═══ Records to process
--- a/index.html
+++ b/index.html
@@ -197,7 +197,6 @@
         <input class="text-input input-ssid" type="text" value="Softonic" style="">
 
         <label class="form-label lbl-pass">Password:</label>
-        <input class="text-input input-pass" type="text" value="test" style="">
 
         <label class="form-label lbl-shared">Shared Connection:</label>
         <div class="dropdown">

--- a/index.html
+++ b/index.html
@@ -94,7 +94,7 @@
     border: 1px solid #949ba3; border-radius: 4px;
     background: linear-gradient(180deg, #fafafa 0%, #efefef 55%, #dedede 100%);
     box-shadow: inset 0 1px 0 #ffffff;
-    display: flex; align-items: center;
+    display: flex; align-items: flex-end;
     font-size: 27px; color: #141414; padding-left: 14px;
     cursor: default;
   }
══════
Exercise directions
Retype all of the material. Each line must match exactly.

Answer to this problem
--- a/index.html
+++ b/index.html
@@ -197,7 +197,6 @@
         <input class="text-input input-ssid" type="text" value="Softonic" style="">
 
         <label class="form-label lbl-pass">Password:</label>
-        <input class="text-input input-pass" type="text" value="test" style="">
 
         <label class="form-label lbl-shared">Shared Connection:</label>
         <div class="dropdown">

--- a/index.html
+++ b/index.html
@@ -94,7 +94,7 @@
     border: 1px solid #949ba3; border-radius: 4px;
     background: linear-gradient(180deg, #fafafa 0%, #efefef 55%, #dedede 100%);
     box-shadow: inset 0 1px 0 #ffffff;
-    display: flex; align-items: center;
+    display: flex; align-items: flex-end;
     font-size: 27px; color: #141414; padding-left: 14px;
     cursor: default;
   }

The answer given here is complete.